2025-09-04
10 min read
How to reduce Docker image size (Especially NodeJs) by almost 92% !! from 2.03 GB to 163 MB
The problem and risks (Terminology)
Imagine you have a computer that has only 10GB of total storage and you have 5 installed games each takes 2GB, the main problem the full capacity is taken and this is hugely affecting the performance of other games, now you know one of the games can be somehow compressed or size be reduced by deleting some of it is unnecessary files and packages.

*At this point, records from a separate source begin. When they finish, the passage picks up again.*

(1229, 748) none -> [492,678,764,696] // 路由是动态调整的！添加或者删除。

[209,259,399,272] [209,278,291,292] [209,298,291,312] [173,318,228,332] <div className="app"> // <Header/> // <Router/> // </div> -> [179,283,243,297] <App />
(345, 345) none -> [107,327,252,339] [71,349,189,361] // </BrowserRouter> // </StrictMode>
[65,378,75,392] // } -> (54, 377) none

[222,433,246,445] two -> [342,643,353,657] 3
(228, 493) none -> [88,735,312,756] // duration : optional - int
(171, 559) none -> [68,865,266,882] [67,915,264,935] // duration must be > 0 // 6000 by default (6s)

The real problem that I encountered
I was working on CI/CD at my workspace using AzureDevOps and a private container registry. We encountered an issue with our front-end application: once containerized, the image size ballooned to nearly 2 GB! my co-worker notified me about this and said that it is really possible to reduce the image size to more than 50%.
This caused two main problems:
- It consumed a large amount of space on the VM hosting our private Docker registry, and on the machine that will pull the image to deploy the app.

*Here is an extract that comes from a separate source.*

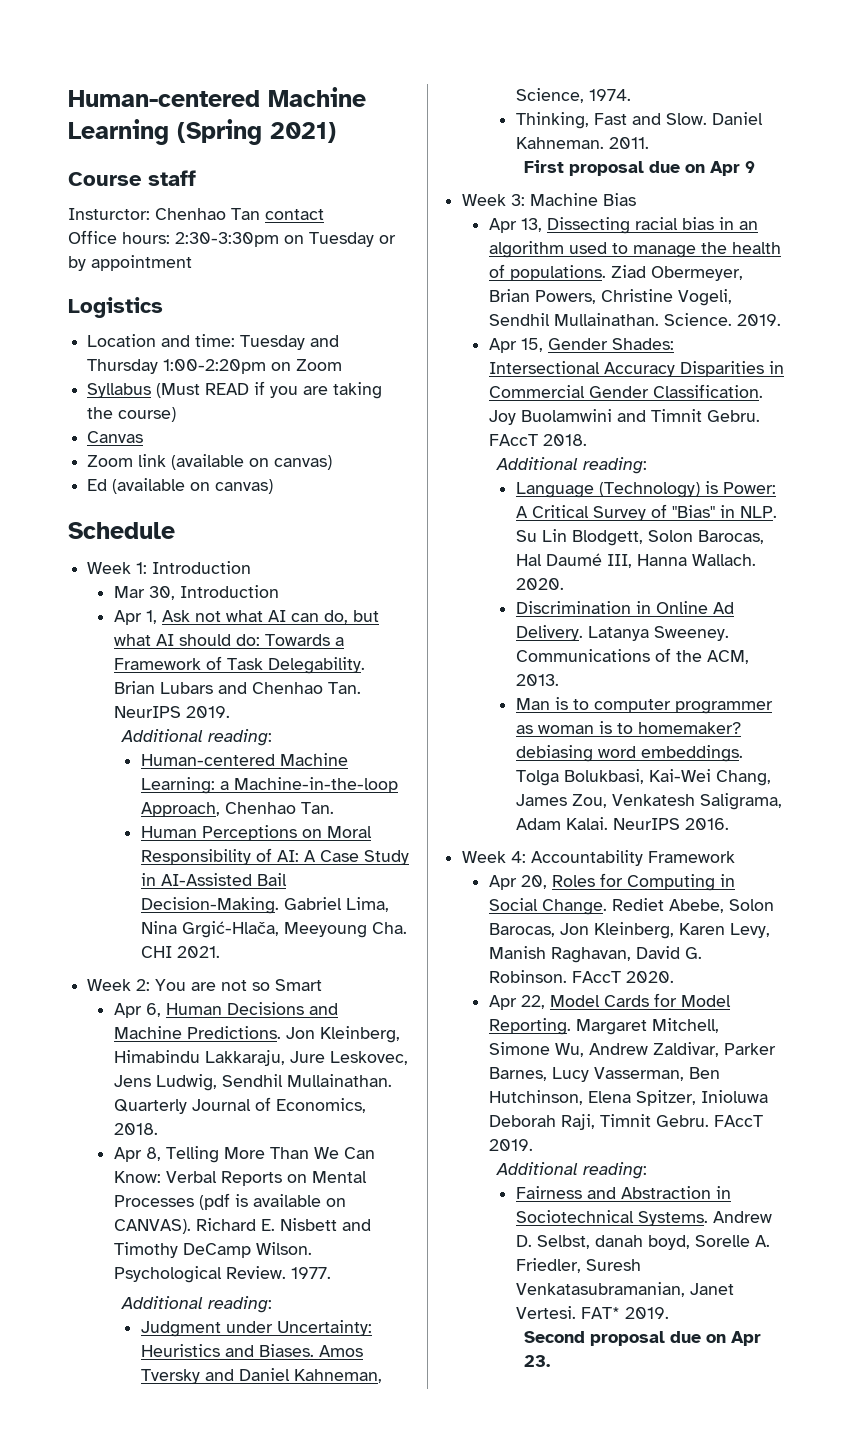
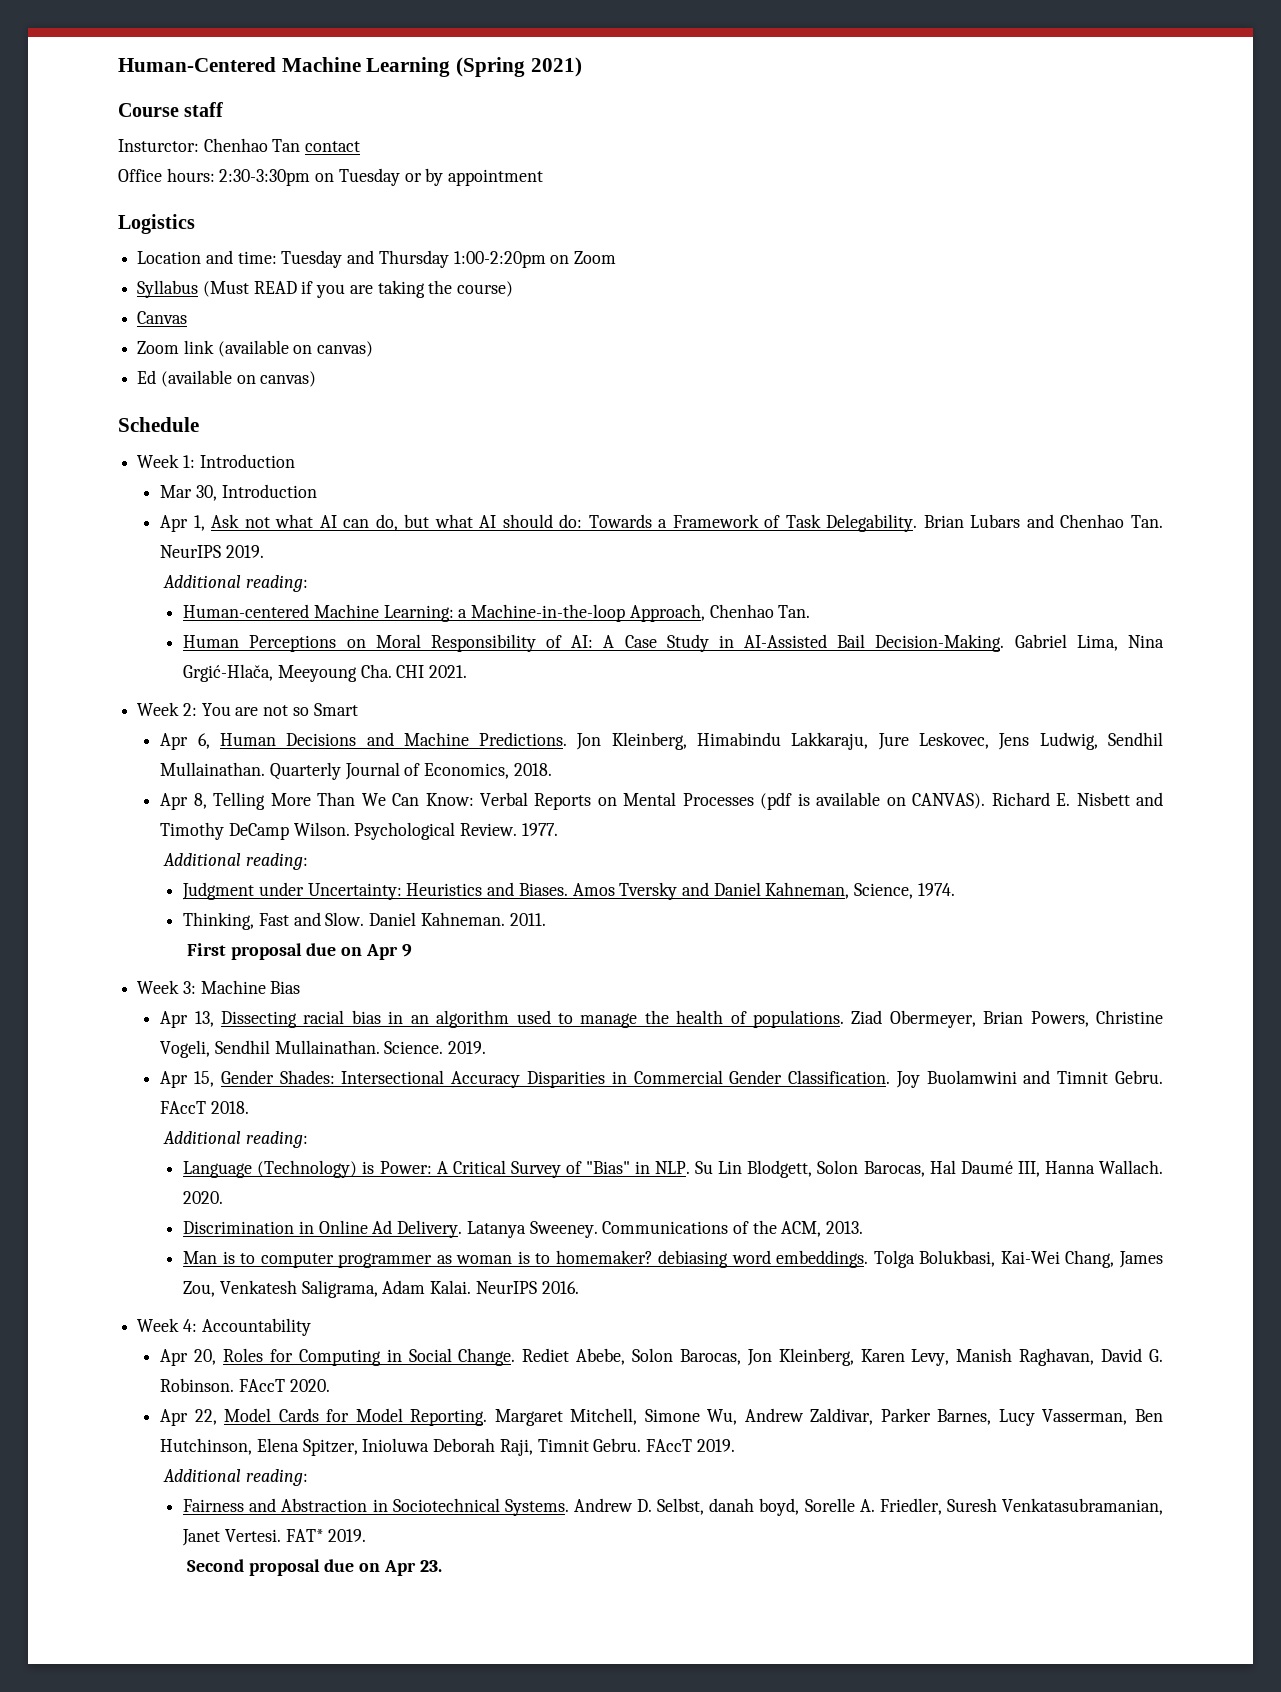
[68,90,260,107] Human-centered -> [118,57,276,72] Human-Centered
[648,851,736,863] Framework -> (311, 1327) none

- It significantly increased build times in our CI process.
How to actually reduce the docker image size for a NodeJs app ?
Don't forget a .dockerignore file in your workspace !!!

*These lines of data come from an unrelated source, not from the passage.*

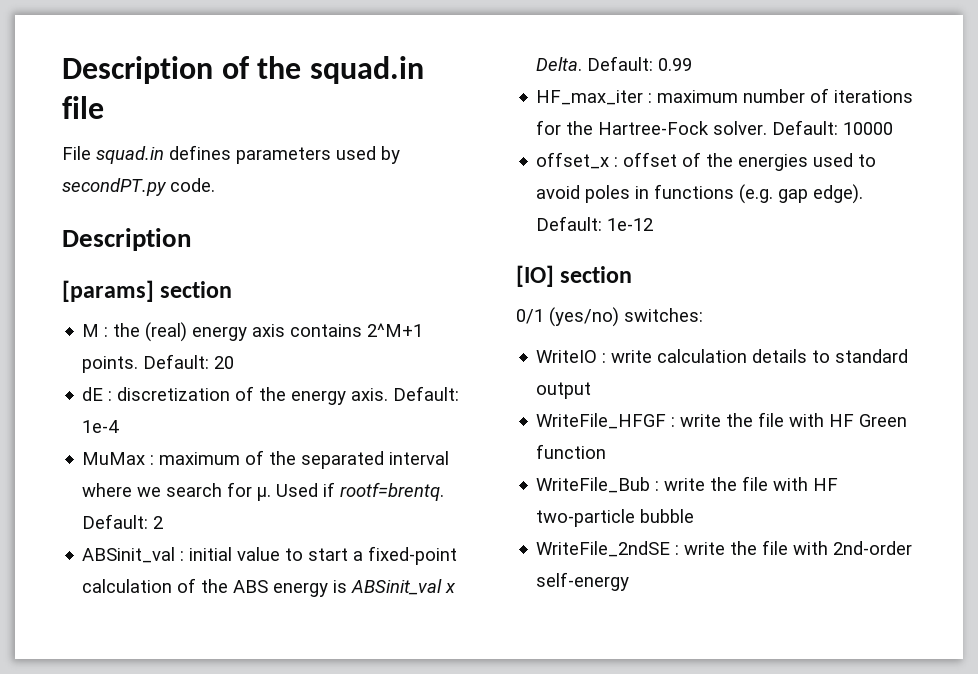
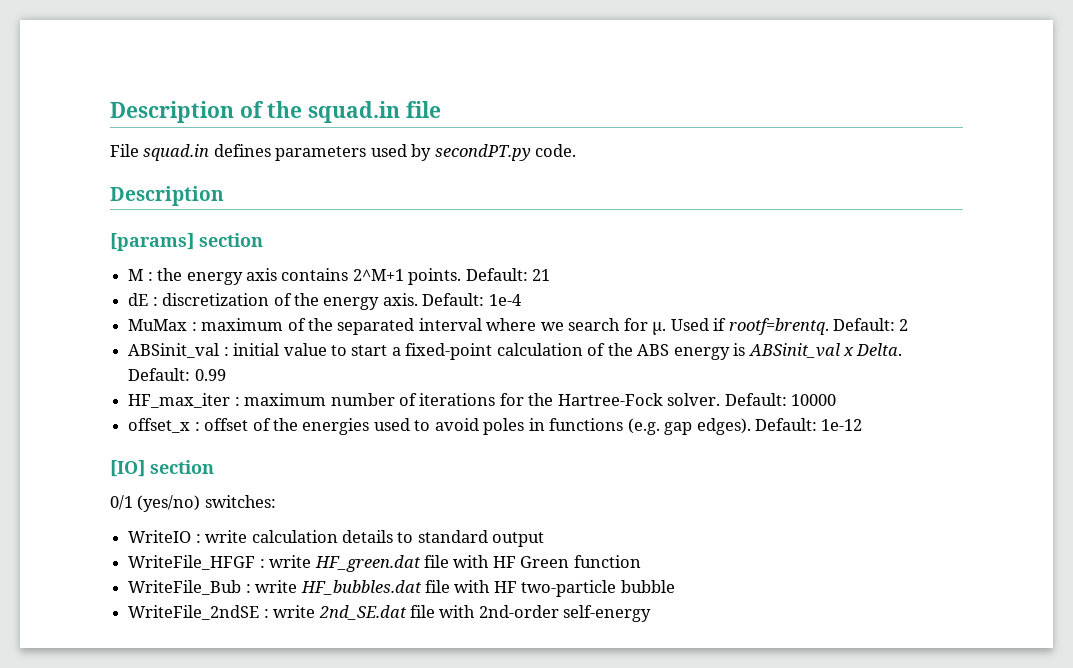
[145,322,188,342] (real) -> (183, 274) none
[214,356,235,369] 20 -> [532,269,551,281] 21
[813,184,864,204] edge). -> [696,418,751,435] edges).
[726,413,754,427] the -> [314,555,421,572] HF_green.dat
[710,477,738,491] the -> [300,580,422,595] HF_bubbles.dat
[730,541,758,555] the -> [318,605,407,620] 2nd_SE.dat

You really don't want unnecessary files or directories in your image (like .node_modules, unnecessary config files, etc.) so best idea to create a .dockerignore file at the the root of project on same level of Dockerfile.
that will have something like:

Use a multi-stage build strategy in your Dockerfile
This involves defining multiple stages in your Dockerfile.
The first stage handles building the application and installing dependencies.
In the final stage, only the necessary files are copied, excluding development dependencies and build-time files. This reduces the image size and ensures that only essential components are included in the production image, improving efficiency and security.

Reduce the number of layers in your Dockerfile !
If you can combine commands or bash scripts into one line, do it! This helps minimize the number of layers in the image.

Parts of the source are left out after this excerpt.